A revolution is going on. But just from reading this article with its dull sentences, you would think that nothing of the kind is going on. All that you’d see would be: the Democratic Party once more is scratching itself.
A topic in the second part of this talk is: What is revolution? Where can it take place? What’s a distinguishing thing in it? A phrase that stirred historians a great deal was Charles Beard’s phrase, which he later used in The Rise of American Civilization: he called the Civil War the “Second American Revolution.” What revolutions have occurred in the world? It’s very easy to see that the leader of the French Revolution, Robespierre, is so different from Washington. You couldn’t have Robespierre on a postage stamp very well. There is a difference. And one can see that the French Revolution was a series of sub-revolutions.
The Personal & the General
In all politics there’s some attempt to make the personal self also the general self. The need for that is in the phrase Oliver Goldsmith used in criticizing Edmund Burke and his relation to a political party: “And to party gave up what was meant for mankind.” What the left Democrats are saying is this: We can try to satisfy the needs and hopes of the American people in terms of employment, in terms of health insurance, in terms of taxes, in terms of guaranteed income, in terms of peace and war, and we can still be ourselves.

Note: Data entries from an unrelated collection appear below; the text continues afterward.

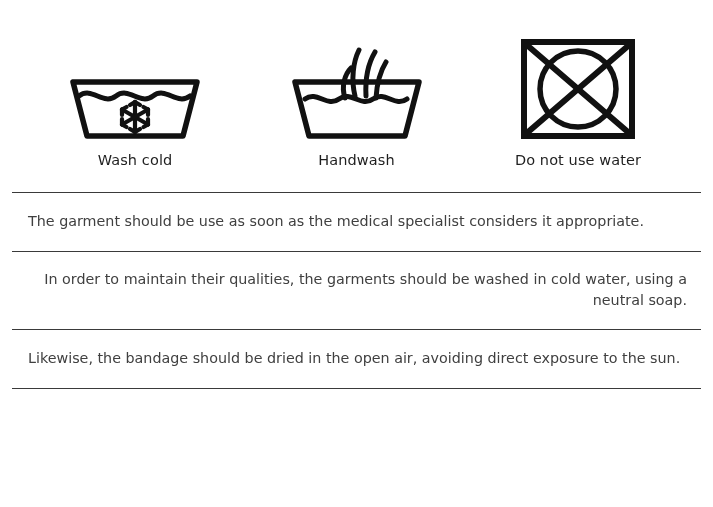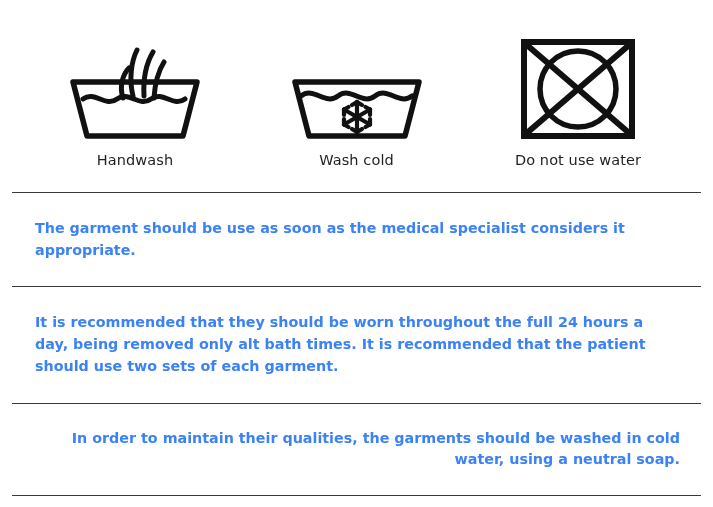--- a/index.html
+++ b/index.html
@@ -87,25 +87,6 @@
       <div class="symbol-art">
         <svg width="140" height="118" viewBox="0 0 140 118" xmlns="http://www.w3.org/2000/svg">
           <g fill="none" stroke="#111111" stroke-width="5.5" stroke-linecap="round" stroke-linejoin="round">
-
-            <path d="M8,58 L132,58 L118,112 L22,112 Z"></path>
-
-            <path d="M18,75 C30,66 40,84 52,75 C64,66 74,84 86,75 C98,66 108,84 120,75" stroke-width="5"></path>
-
-            <path d="M58,74 C54,62 58,50 64,44" stroke-width="5"></path>
-            <path d="M68,72 C64,56 66,38 72,26" stroke-width="5"></path>
-            <path d="M79,72 C78,54 82,38 88,28" stroke-width="5"></path>
-            <path d="M89,74 C90,58 94,46 99,38" stroke-width="5"></path>
-          </g>
-        </svg>
-      </div>
-      <div class="symbol-label">Handwash</div>
-    </div>
-
-    <div class="symbol-cell">
-      <div class="symbol-art">
-        <svg width="140" height="118" viewBox="0 0 140 118" xmlns="http://www.w3.org/2000/svg">
-          <g fill="none" stroke="#111111" stroke-width="5.5" stroke-linecap="round" stroke-linejoin="round">
             <path d="M8,58 L132,58 L118,112 L22,112 Z"></path>
             <path d="M14,72 C27,62 38,82 51,72 C64,62 75,82 88,72 C101,62 112,82 125,72" stroke-width="5"></path>
 
@@ -130,6 +111,25 @@
         </svg>
       </div>
       <div class="symbol-label">Wash cold</div>
+    </div>
+
+    <div class="symbol-cell">
+      <div class="symbol-art">
+        <svg width="140" height="118" viewBox="0 0 140 118" xmlns="http://www.w3.org/2000/svg">
+          <g fill="none" stroke="#111111" stroke-width="5.5" stroke-linecap="round" stroke-linejoin="round">
+
+            <path d="M8,58 L132,58 L118,112 L22,112 Z"></path>
+
+            <path d="M18,75 C30,66 40,84 52,75 C64,66 74,84 86,75 C98,66 108,84 120,75" stroke-width="5"></path>
+
+            <path d="M58,74 C54,62 58,50 64,44" stroke-width="5"></path>
+            <path d="M68,72 C64,56 66,38 72,26" stroke-width="5"></path>
+            <path d="M79,72 C78,54 82,38 88,28" stroke-width="5"></path>
+            <path d="M89,74 C90,58 94,46 99,38" stroke-width="5"></path>
+          </g>
+        </svg>
+      </div>
+      <div class="symbol-label">Handwash</div>
     </div>
 
     <div class="symbol-cell">

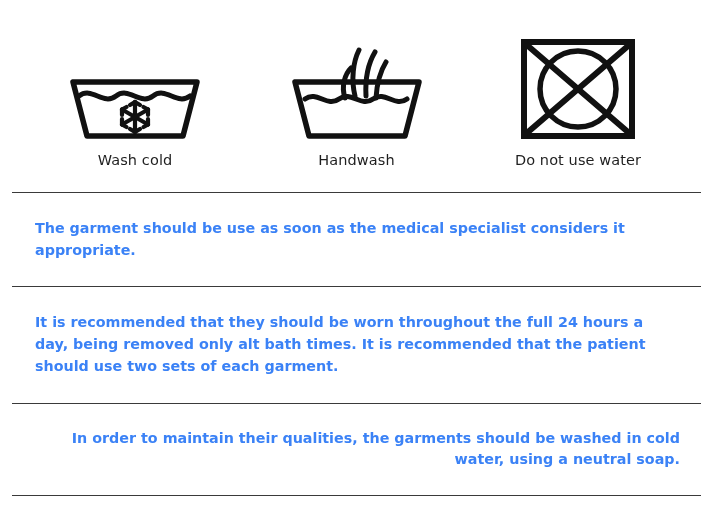--- a/index.html
+++ b/index.html
@@ -66,9 +66,8 @@
   .note-text {
     font-size: 14.3px;
     line-height: 1.52;
-    color: #3b82f6;
-    margin: 11px;
-    font-weight: bold;
+    color: #404040;
+    margin: 4px;
   }
   .note-row.tight {
     padding-top: 13px;

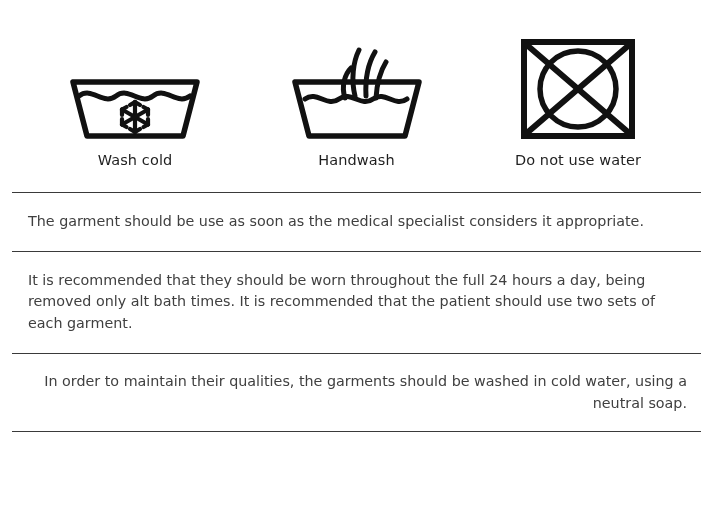--- a/index.html
+++ b/index.html
@@ -153,9 +153,6 @@
       <p class="note-text">The garment should be use as soon as the medical specialist considers it appropriate.</p>
     </div>
 
-    <div class="note-row">
-      <p class="note-text">It is recommended that they should be worn throughout the full 24 hours a day, being removed only alt bath times. It is recommended that the patient should use two sets of each garment.</p>
-    </div>
 
     <div class="note-row tight">
       <p class="note-text">In order to maintain their qualities, the garments should be washed in cold water, using a neutral soap.</p>

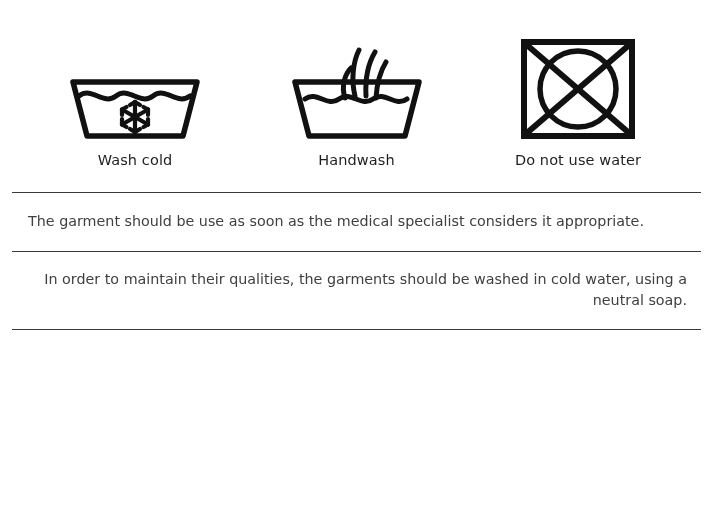--- a/index.html
+++ b/index.html
@@ -158,6 +158,9 @@
       <p class="note-text">In order to maintain their qualities, the garments should be washed in cold water, using a neutral soap.</p>
     </div>
 
+    <div class="note-row">
+      <p class="note-text">Likewise, the bandage should be dried in the open air, avoiding direct exposure to the sun.</p>
+    </div>
 
   </div>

Reformers have said privately that Representatives chosen to serve on the Ways and Means Committee all too often are content to go along with the will of the chairman and the Democratic leadership, rather than that of the Representatives in general.
How much is one going to represent the people? A demagogue is one who is always talking about the people. But it’s possible really to be interested in them. And when will a “demagogue” become the real thing?—that is, demagogue in the Greek means one who leads the people.
There is the word Representative. When you are a Representative you say that you’re not going to represent only yourself. When you swear that you’ll abide by the Constitution and serve America as well as you can, you’re saying that you won’t represent just yourself.
In politics there are two ways of being false to oneself, or selling oneself out. They go along with the other selling out: not caring enough to see what is true. One way is to be a party hack: to do what you’re told, and to go along with the ways that made the party be successful so far or had it get things. The other way is to think only of yourself. You are either too conventional or too acquisitive. If there is a representation of yourself and also your constituency, that will be a revolution. In his autobiography, Davy Crockett talks of how, in being a Congressman, he wanted to represent the people. He was a strange Congressman, but he was a Congressman.
In January, the House will seat 75 new Democratic members…who are younger and more liberal than those they are replacing….Several Democratic reformers—
A question is: What are they going to reform? And how much do they mean it? Everyone should ask: I like to eat good food, but do I like reform? How much am I really for it? What am I going to try to reform?
Well, it promises to be an interesting Congress. Reform will be helped by the most revolutionary thing in the world: reality when it’s ready. That’s the most revolutionary thing in the world: R when R. And reality is ready.
When the Democrats gained 38 seats in the House in the 1964 elections, Mr. Mills changed his position the following January and Medicare was reported out by his committee and enacted in 1965.
This interest of all people in the health and welfare of one person is a revolution.
If a Change Is Big Enough
“Mr. Mills is a very flexible man who can count as well as anyone,” one reformer said today. “It’s possible he will move faster than expected in getting the tax, health and unemployment bills out of committee.”
Flexibility become full circle is a revolution.
If a change is big enough, it’s a revolution.